🤖 AI Summary
To address the critical lack of standardized, fine-grained datasets simultaneously annotated with both malware type and family in malware classification, this work introduces the first high-quality PE sample dataset supporting two-level (type + family) classification. We propose a static analysis–based method for extracting discriminative PE header features and enhance label reliability by fusing multi-engine scanning results from ClarAVy. Classification models—including Random Forest, XGBoost, and SVM—achieve 98.98% accuracy on binary classification (exceeding 97% even under limited-sample conditions), 81.1% accuracy for type identification, and 73.4% for family identification in multi-class settings. This is the first study to provide joint type-and-family annotations for PE malware, establishing a scalable, fine-grained classification benchmark. The dataset and methodology provide foundational support for hierarchical malware detection and deep learning research.
📝 Abstract
This work addresses the challenge of malware classification using machine learning by developing a novel dataset labeled at both the malware type and family levels. Raw binaries were collected from sources such as VirusShare, VX Underground, and MalwareBazaar, and subsequently labeled with family information parsed from binary names and type-level labels integrated from ClarAVy. The dataset includes 14 malware types and 17 malware families, and was processed using a unified feature extraction pipeline based on static analysis, particularly extracting features from Portable Executable headers, to support advanced classification tasks. The evaluation was focused on three key classification tasks. In the binary classification of malware versus benign samples, Random Forest and XGBoost achieved high accuracy on the full datasets, reaching 98.5% for type-based detection and 98.98% for family-based detection. When using truncated datasets of 1,000 samples to assess performance under limited data conditions, both models still performed strongly, achieving 97.6% for type-based detection and 98.66% for family-based detection.
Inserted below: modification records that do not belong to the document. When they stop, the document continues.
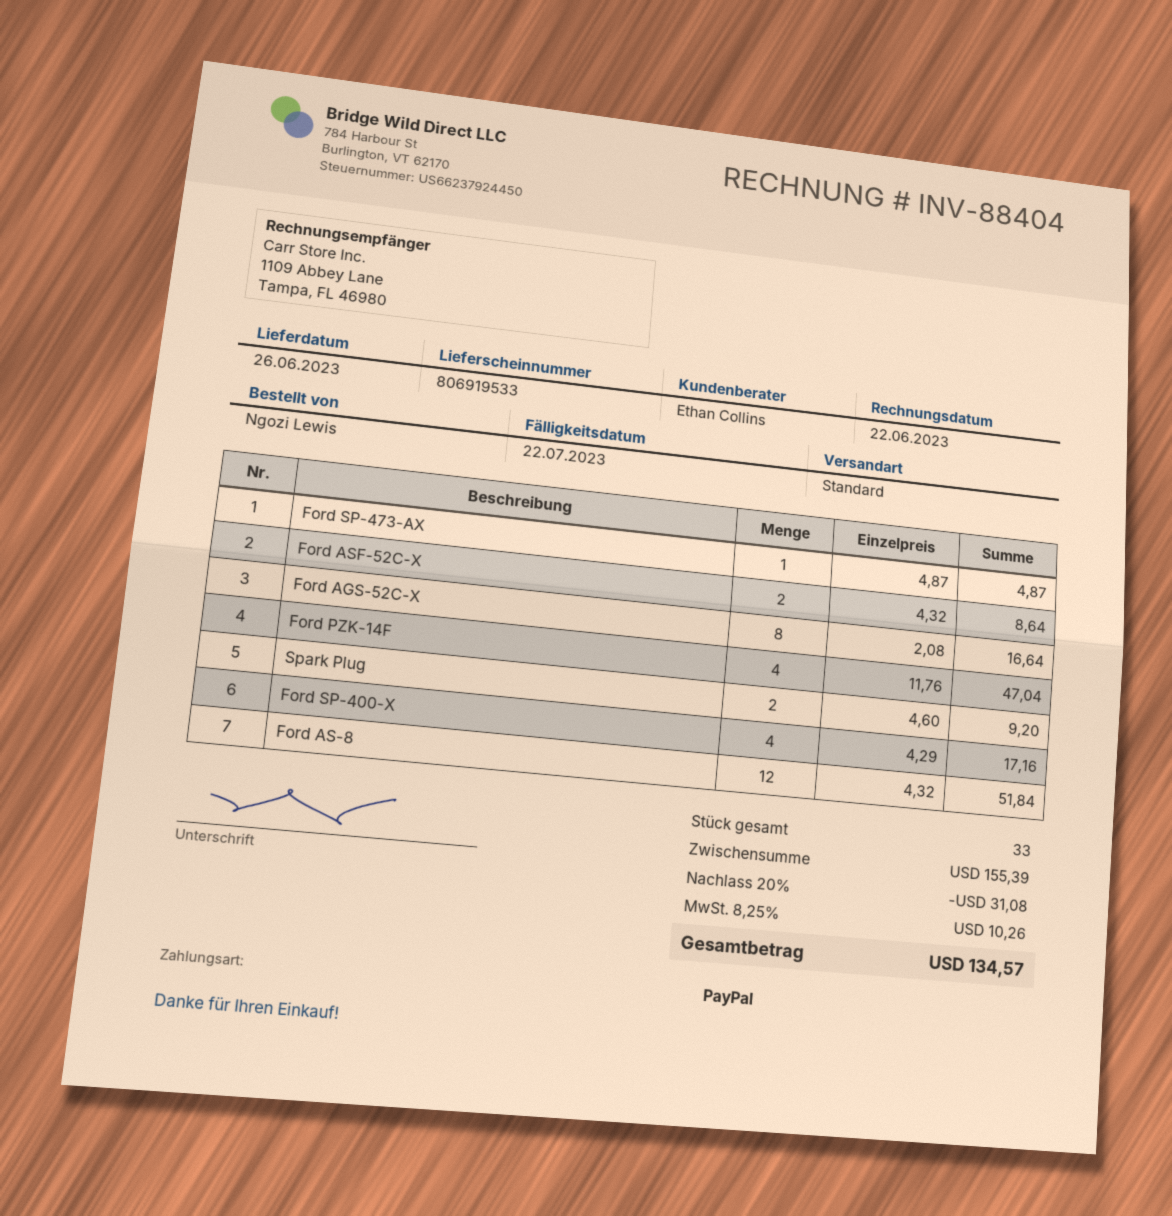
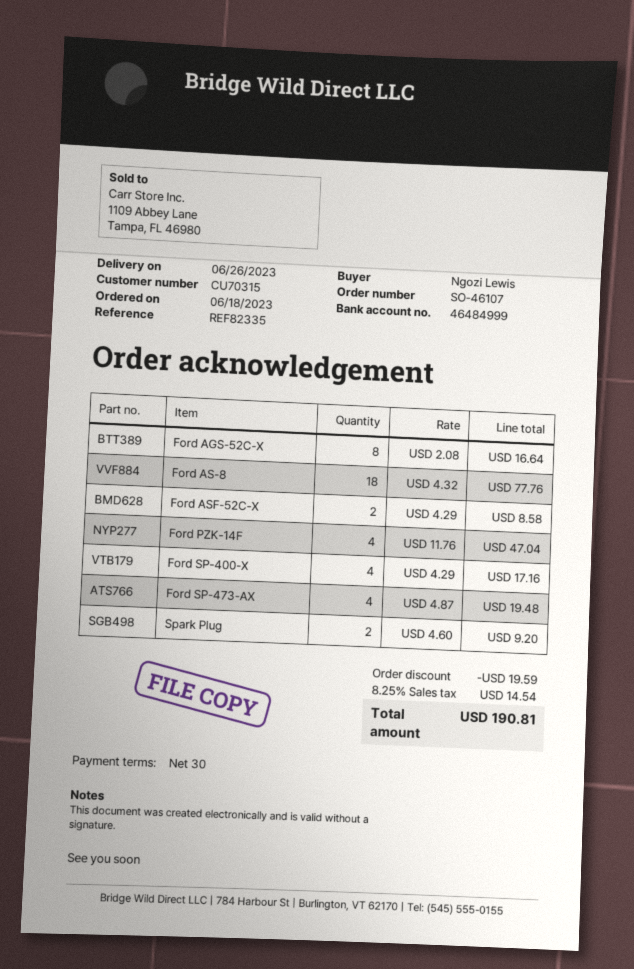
Ford SP-473-AX: 1 x 4.87 = 4.87 -> 4 x 4.87 = 19.48
Ford ASF-52C-X: 2 x 4.32 = 8.64 -> 2 x 4.29 = 8.58
Ford AS-8: 12 x 4.32 = 51.84 -> 18 x 4.32 = 77.76
discount: 31.08 -> 19.59
tax: 8.25% = 10.26 -> 8.25% = 14.54
total: 134.57 -> 190.81

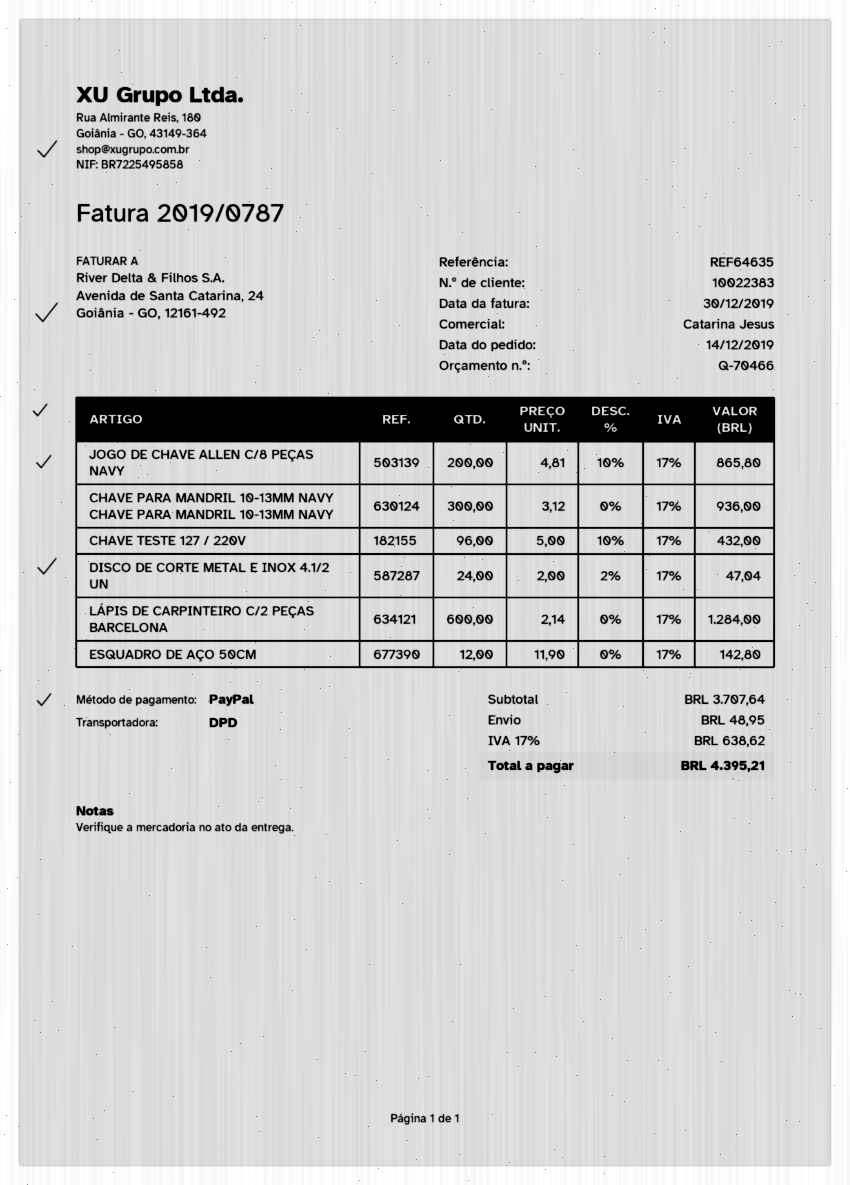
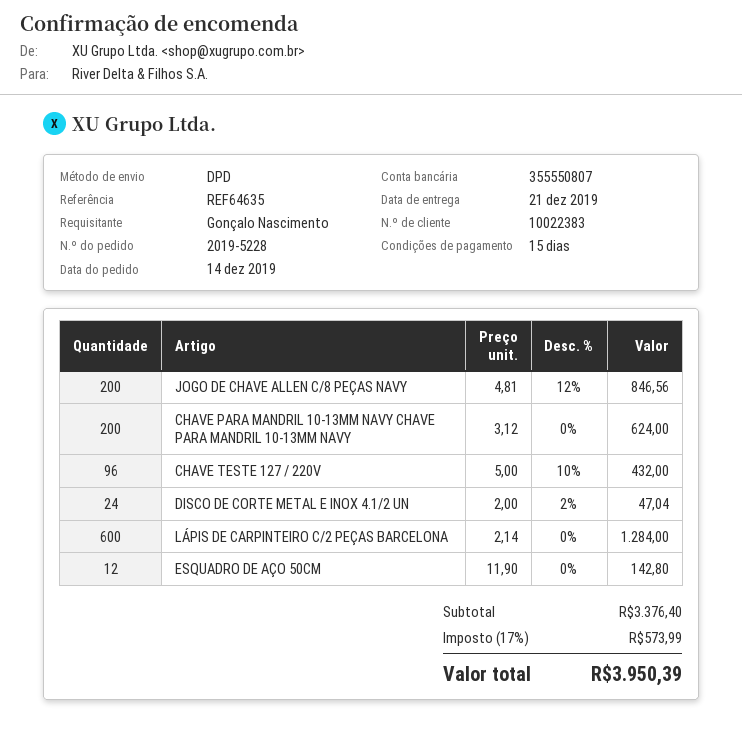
JOGO DE CHAVE ALLEN C/8 PEÇAS NAVY: 200 x 4.81 - 10% = 865.80 -> 200 x 4.81 - 12% = 846.56
CHAVE PARA MANDRIL 10-13MM NAVY CHAVE PARA MANDRIL 10-13MM NAVY: 300 x 3.12 = 936.00 -> 200 x 3.12 = 624.00
subtotal: 3707.64 -> 3376.40
shipping: 48.95 -> none
tax: 17% = 638.62 -> 17% = 573.99
total: 4395.21 -> 3950.39

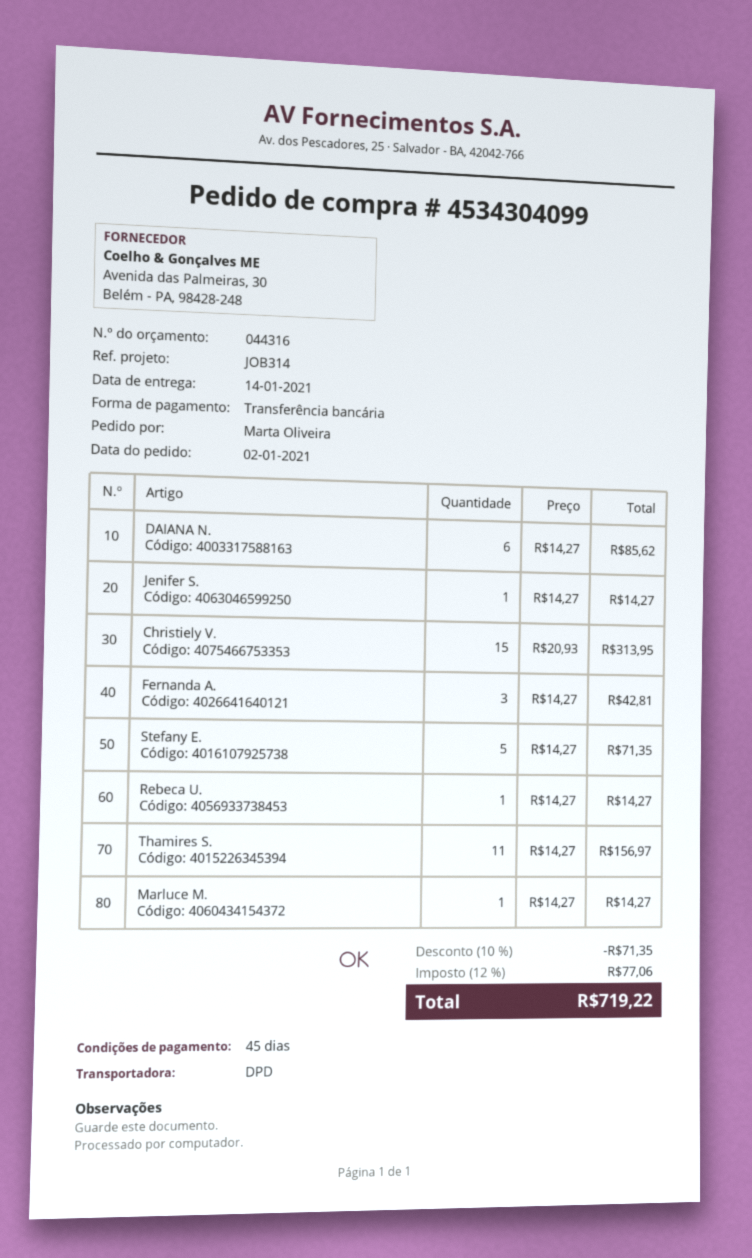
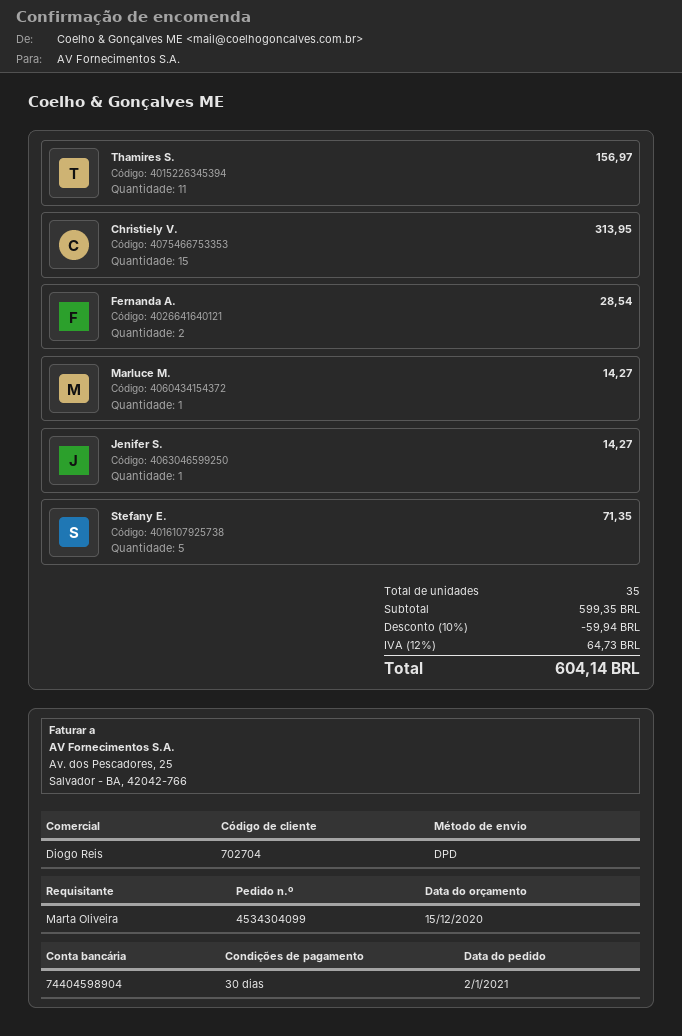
payment terms: 45 days -> 30 days
DAIANA N.: 6 for 85.62 -> none
Fernanda A.: 3 for 42.81 -> 2 for 28.54
Rebeca U.: 1 for 14.27 -> none
discount: 10% = 71.35 -> 10% = 59.94
tax: 12% = 77.06 -> 12% = 64.73
total: 719.22 -> 604.14

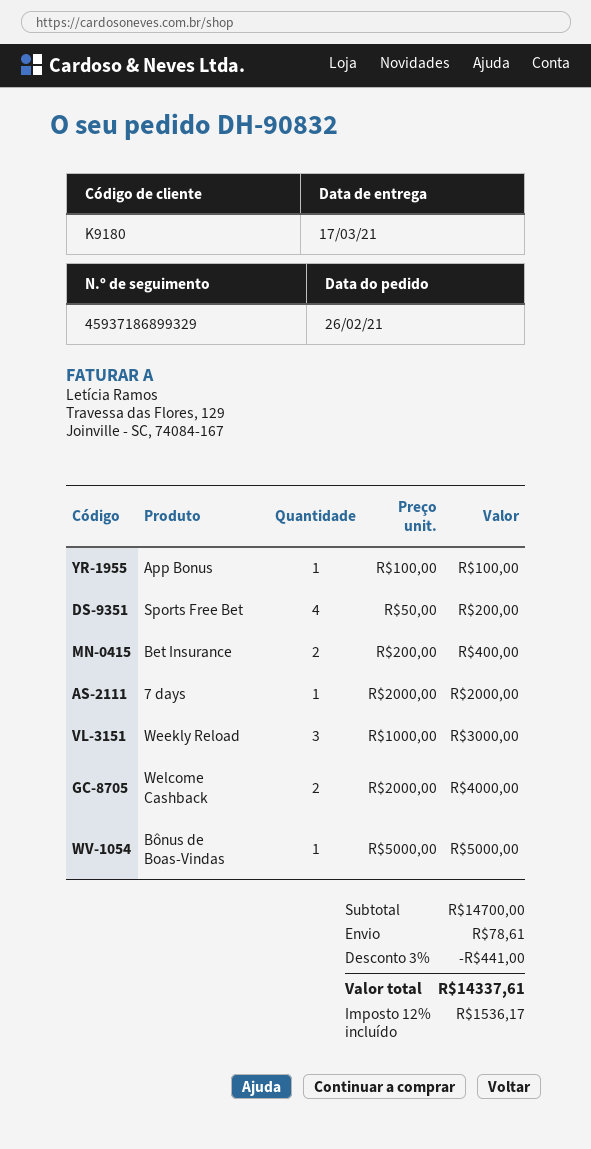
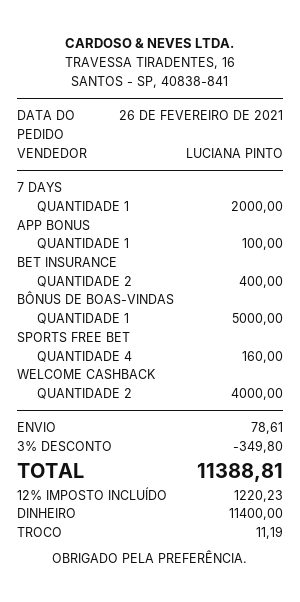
Sports Free Bet: 4 for 200.00 -> 4 for 160.00
Weekly Reload: 3 for 3000.00 -> none
discount: 3% = 441.00 -> 3% = 349.80
tax: 12% = 1536.17 -> 12% = 1220.23
total: 14337.61 -> 11388.81

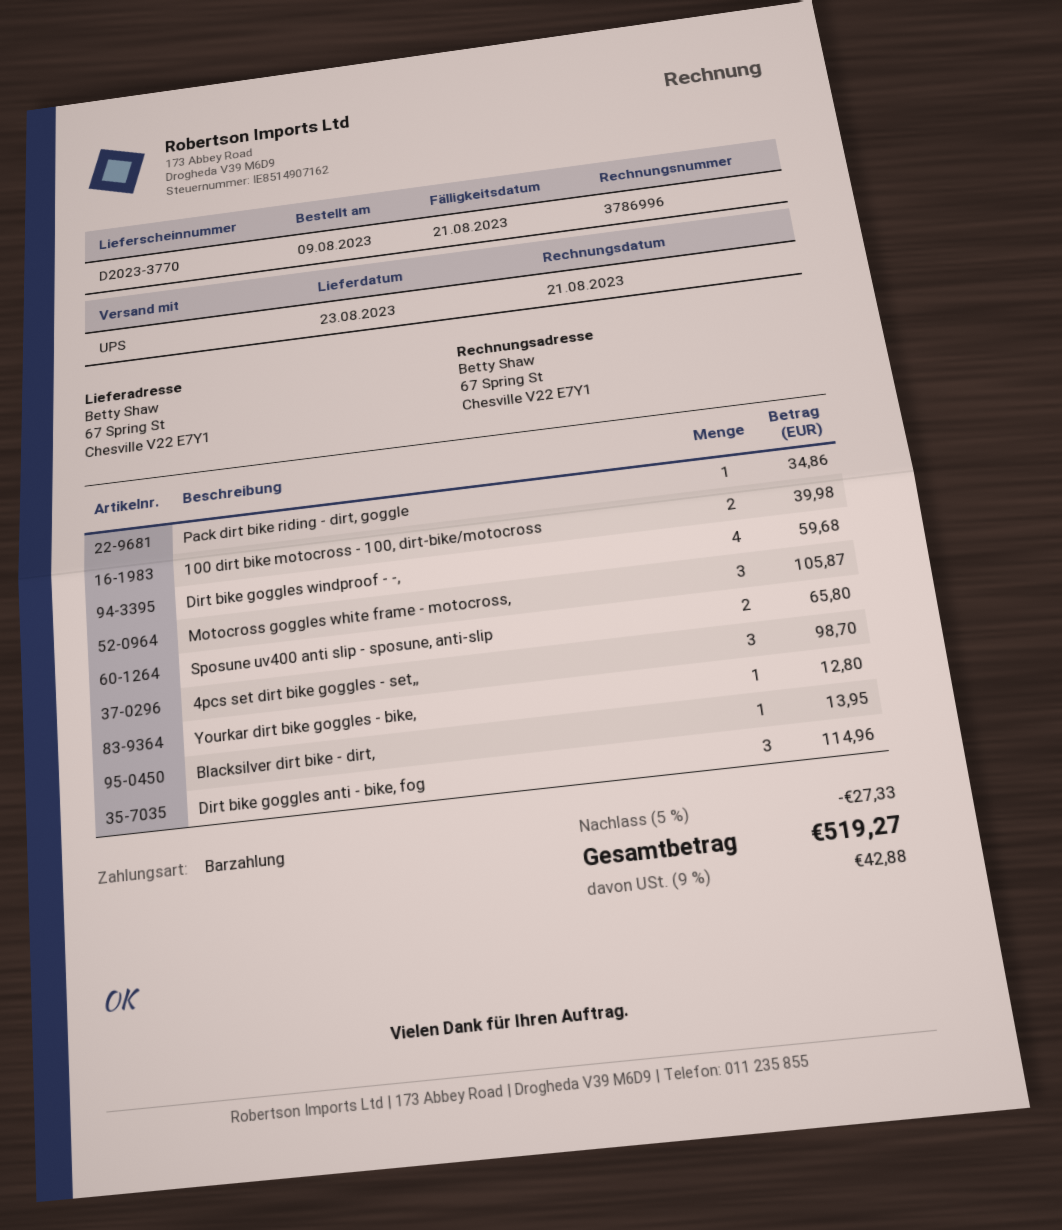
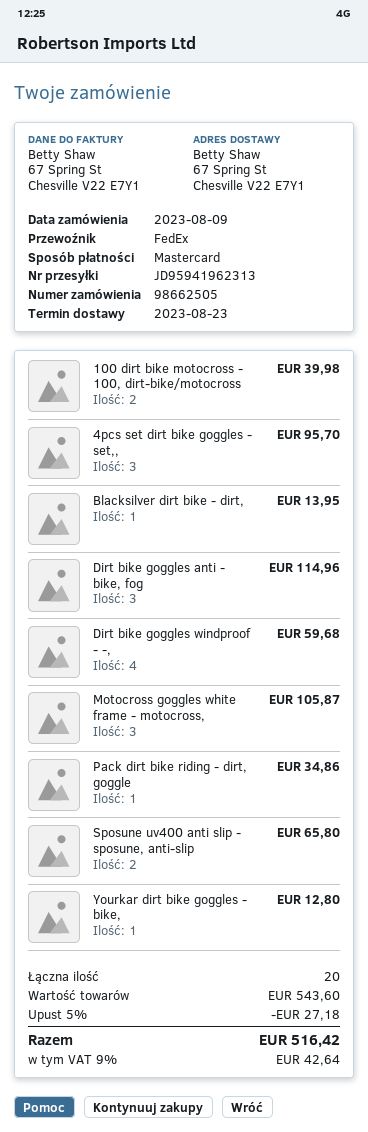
payment method: cash -> Mastercard
shipping method: UPS -> FedEx
4pcs set dirt bike goggles - set,,: 3 for 98.70 -> 3 for 95.70
discount: 5% = 27.33 -> 5% = 27.18
tax: 9% = 42.88 -> 9% = 42.64
total: 519.27 -> 516.42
For interclass classification, which distinguishes between malware types or families, the models reached up to 97.5% accuracy on type-level tasks and up to 93.7% on family-level tasks. In the multiclass classification setting, which assigns samples to the correct type or family, SVM achieved 81.1% accuracy on type labels, while Random Forest and XGBoost reached approximately 73.4% on family labels. The results highlight practical trade-offs between accuracy and computational cost, and demonstrate that labeling at both the type and family levels enables more fine-grained and insightful malware classification. The work establishes a robust foundation for future research on advanced malware detection and classification.